In the material below, the lines containing the word "band" are required; copy each of them.

-- Opening Marker --

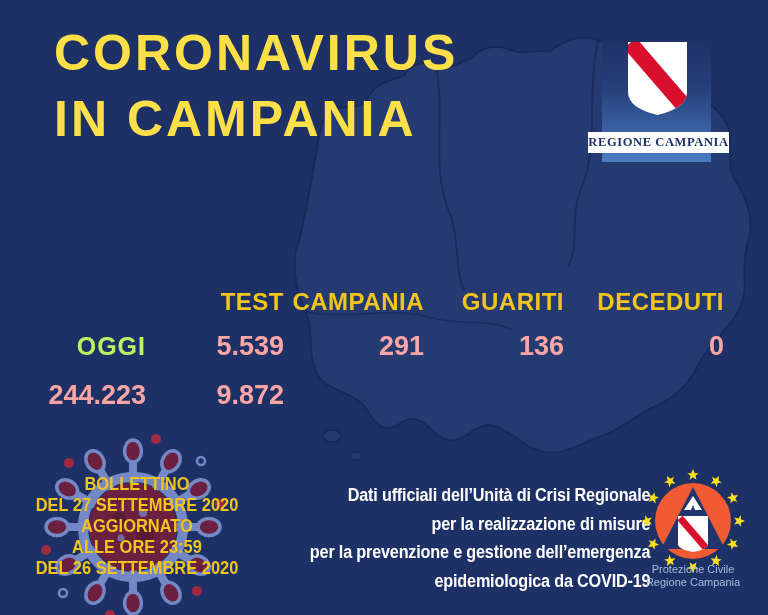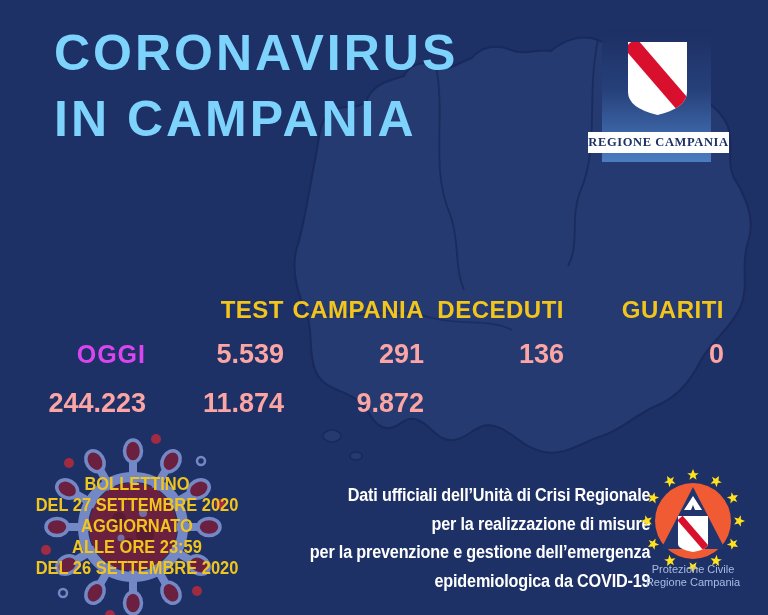--- a/index.html
+++ b/index.html
@@ -4,45 +4,45 @@
 <style>
   html,body { margin:0; padding:0; }
   #page {
     position:relative; width:768px; height:615px;
     background:#1E3166; overflow:hidden;
     font-family:"Liberation Sans", sans-serif;
   }
   #page svg { position:absolute; pointer-events:none; }
 
   
-  .title { position:absolute; left:54px; top:20px; color:#7dd3fc; }
+  .title { position:absolute; left:54px; top:20px; color:#fde047; }
   .title div { font-size:50px; line-height:66px; font-weight:800; letter-spacing:3px; white-space:nowrap; }
 
   
   .region-logo {
     position:absolute; left:602px; top:30px; width:109px; height:132px;
     background:linear-gradient(180deg,#1D2F64 0%, #26407A 45%, #4B7CC1 100%);
   }
   .region-band {
     position:absolute; left:588px; top:132px; width:141px; height:21px;
     background:#FFFFFF; display:flex; align-items:center; justify-content:center;
     font-family:"Liberation Serif", serif; font-weight:700; font-size:12.5px;
     color:#1C3166; letter-spacing:0.6px; white-space:nowrap;
   }
 
   
   .stats {
-    position:absolute; left:18px; top:292px;
+    position:absolute; left:18px; top:284px;
     display:grid;
     grid-template-columns:128px 138px 140px 140px 160px;
     grid-template-rows:36px 52px 46px;
   }
   .cell { display:flex; align-items:center; justify-content:flex-end; white-space:nowrap; }
   .head  { color:#F2C51D; font-size:24px; font-weight:800; letter-spacing:0.5px; }
-  .rowlabel { color:#d946ef; font-size:25px; font-weight:800; letter-spacing:1px; }
+  .rowlabel { color:#bef264; font-size:25px; font-weight:800; letter-spacing:1px; }
   .val   { color:#fca5a5; font-size:27px; font-weight:800; }
 
   
   .bulletin {
     position:absolute; left:25px; top:474px; width:224px;
     text-align:center; color:#F2C51D; font-weight:800;
     font-size:17.5px; line-height:21px;
     transform:scaleX(.94); transform-origin:center top;
     white-space:nowrap;
   }
@@ -101,31 +101,30 @@
       <path d="M26,12 H85 V62 Q85,78 55.5,85 Q26,78 26,62 Z" fill="#FFFFFF"></path>
       <line x1="28" y1="13" x2="84" y2="78" stroke="#D8102E" stroke-width="16" clip-path="url(#shieldClip)"></line>
     </svg>
   </div>
   <div class="region-band">REGIONE CAMPANIA</div>
 
   <div class="stats">
     <div class="cell"></div>
     <div class="cell head">TEST</div>
     <div class="cell head">CAMPANIA</div>
+    <div class="cell head">GUARITI</div>
     <div class="cell head">DECEDUTI</div>
-    <div class="cell head">GUARITI</div>
 
     <div class="cell rowlabel">OGGI</div>
     <div class="cell val">5.539</div>
     <div class="cell val">291</div>
     <div class="cell val">136</div>
     <div class="cell val">0</div>
 
     <div class="cell val">244.223</div>
-    <div class="cell val">11.874</div>
     <div class="cell val">9.872</div>
   </div>
 
   <svg style="left:33px;top:427px" width="200" height="200" viewBox="0 0 200 200">
     <g>
       <g transform="rotate(0 100 100)">
           <line x1="100" y1="55" x2="100" y2="32" stroke="#7488C6" stroke-width="8" stroke-linecap="round"></line>
           <ellipse cx="100" cy="24" rx="8.5" ry="11" fill="#6B2040" stroke="#7488C6" stroke-width="3.5"></ellipse>
         </g>
       <g transform="rotate(30 100 100)">

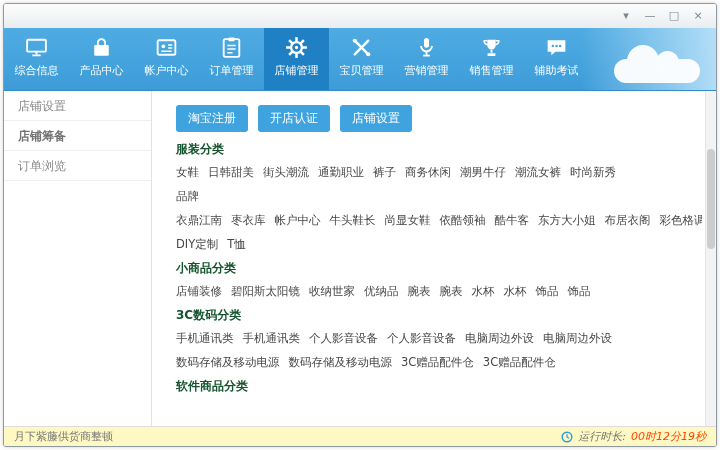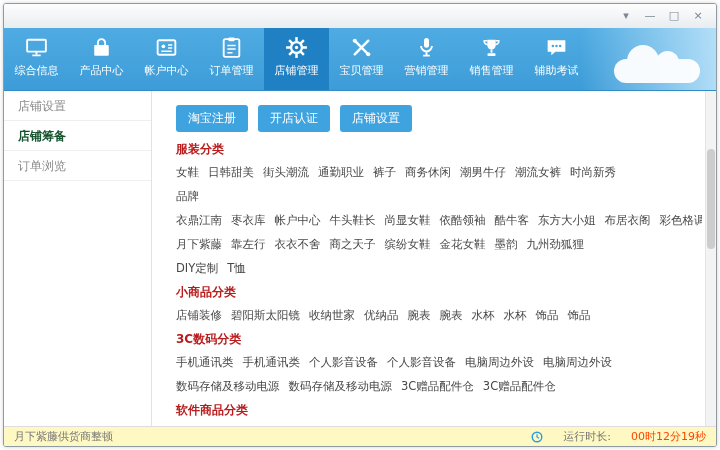--- a/index.html
+++ b/index.html
@@ -30,42 +30,42 @@
     flex-direction: column; align-items: center; padding-top: 7px; cursor: pointer; }
   .nav-item.active { background: #1F80C4; }
   .nav-icon, .nav-icon svg { width: 25px; height: 25px; display: block; }
   .nav-label { margin-top: 3px; font-size: 11px; color: #fff; white-space: nowrap; }
 
   
   .body-area { display: flex; height: 336px; border-top: 1px solid #2f8cc4; background: #fff; }
   .sidebar { width: 148px; background: #fff; border-right: 1px solid #dfe3e6; }
   .side-item { height: 30px; line-height: 30px; padding-left: 14px; font-size: 12px;
     color: #8a8a8a; border-bottom: 1px solid #efefef; cursor: pointer; }
-  .side-item.active { color: #14532d; font-weight: bold; }
+  .side-item.active { color: #737373; font-weight: bold; }
 
   .main { position: relative; flex: 1; padding: 14px 14px 0 24px; overflow: hidden; }
   .toolbar { display: flex; gap: 10px; margin-bottom: 8px; }
   .tb-btn { background: #3FA3E0; color: #fff; font-size: 12px; border: none;
     border-radius: 3px; padding: 5px 12px; cursor: pointer; font-family: Liberation Mono, monospace; }
 
-  .section-title { font-size: 12px; font-weight: bold; color: #b91c1c;
+  .section-title { font-size: 12px; font-weight: bold; color: #14532d;
     margin: 10px 0 8px; line-height: 14px; }
   .link-row { margin-bottom: 9px; line-height: 14px; white-space: nowrap; overflow: hidden; }
   .cat-link { margin-right: 9px; color: #474747; font-size: 11.5px; cursor: pointer; }
 
   .scrollbar { position: absolute; right: 0; top: 0; bottom: 0; width: 11px;
     background: #f3f3f3; border-left: 1px solid #e4e4e4; }
   .scroll-thumb { position: absolute; left: 1px; right: 1px; top: 58px; height: 100px;
     background: #cdcdcd; border-radius: 5px; }
 
   
   .statusbar { height: 20px; background: #fef9c3; border-top: 1px solid #ddd;
     display: flex; justify-content: space-between; align-items: center;
     padding: 0 10px; font-size: 11px; color: #777; }
-  .runtime { display: flex; align-items: center; gap: 20px; }
+  .runtime { display: flex; align-items: center; gap: 5px; font-style: italic; }
   .runtime .time { color: #FF4400; }
 </style>
 </head>
 <body>
 
 <div class="window">
 
   <div class="titlebar">
     <span class="win-ctrl">▾</span>
     <span class="win-ctrl">—</span>
@@ -192,21 +192,20 @@
       <div class="toolbar" id="toolbar">
           <button class="tb-btn">淘宝注册</button>
           <button class="tb-btn">开店认证</button>
           <button class="tb-btn">店铺设置</button>
         </div>
       <div id="sections">
           <div class="section-title">服装分类</div>
           <div class="link-row"><span class="cat-link">女鞋</span><span class="cat-link">日韩甜美</span><span class="cat-link">街头潮流</span><span class="cat-link">通勤职业</span><span class="cat-link">裤子</span><span class="cat-link">商务休闲</span><span class="cat-link">潮男牛仔</span><span class="cat-link">潮流女裤</span><span class="cat-link">时尚新秀</span></div>
           <div class="link-row"><span class="cat-link">品牌</span></div>
           <div class="link-row"><span class="cat-link">衣鼎江南</span><span class="cat-link">枣衣库</span><span class="cat-link">帐户中心</span><span class="cat-link">牛头鞋长</span><span class="cat-link">尚显女鞋</span><span class="cat-link">依酷领袖</span><span class="cat-link">酷牛客</span><span class="cat-link">东方大小姐</span><span class="cat-link">布居衣阁</span><span class="cat-link">彩色格调</span></div>
-          <div class="link-row"><span class="cat-link">月下紫藤</span><span class="cat-link">靠左行</span><span class="cat-link">衣衣不舍</span><span class="cat-link">商之天子</span><span class="cat-link">缤纷女鞋</span><span class="cat-link">金花女鞋</span><span class="cat-link">墨韵</span><span class="cat-link">九州劲狐狸</span></div>
           <div class="link-row"><span class="cat-link">DIY定制</span><span class="cat-link">T恤</span></div>
           <div class="section-title">小商品分类</div>
           <div class="link-row"><span class="cat-link">店铺装修</span><span class="cat-link">碧阳斯太阳镜</span><span class="cat-link">收纳世家</span><span class="cat-link">优纳品</span><span class="cat-link">腕表</span><span class="cat-link">腕表</span><span class="cat-link">水杯</span><span class="cat-link">水杯</span><span class="cat-link">饰品</span><span class="cat-link">饰品</span></div>
           <div class="section-title">3C数码分类</div>
           <div class="link-row"><span class="cat-link">手机通讯类</span><span class="cat-link">手机通讯类</span><span class="cat-link">个人影音设备</span><span class="cat-link">个人影音设备</span><span class="cat-link">电脑周边外设</span><span class="cat-link">电脑周边外设</span></div>
           <div class="link-row"><span class="cat-link">数码存储及移动电源</span><span class="cat-link">数码存储及移动电源</span><span class="cat-link">3C赠品配件仓</span><span class="cat-link">3C赠品配件仓</span></div>
           <div class="section-title">软件商品分类</div>
           <div class="link-row"></div>
         </div>
       <div class="scrollbar">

-- Closing Marker --

*SOLUTION TO THIS TASK*
   .region-band {
   <div class="region-band">REGIONE CAMPANIA</div>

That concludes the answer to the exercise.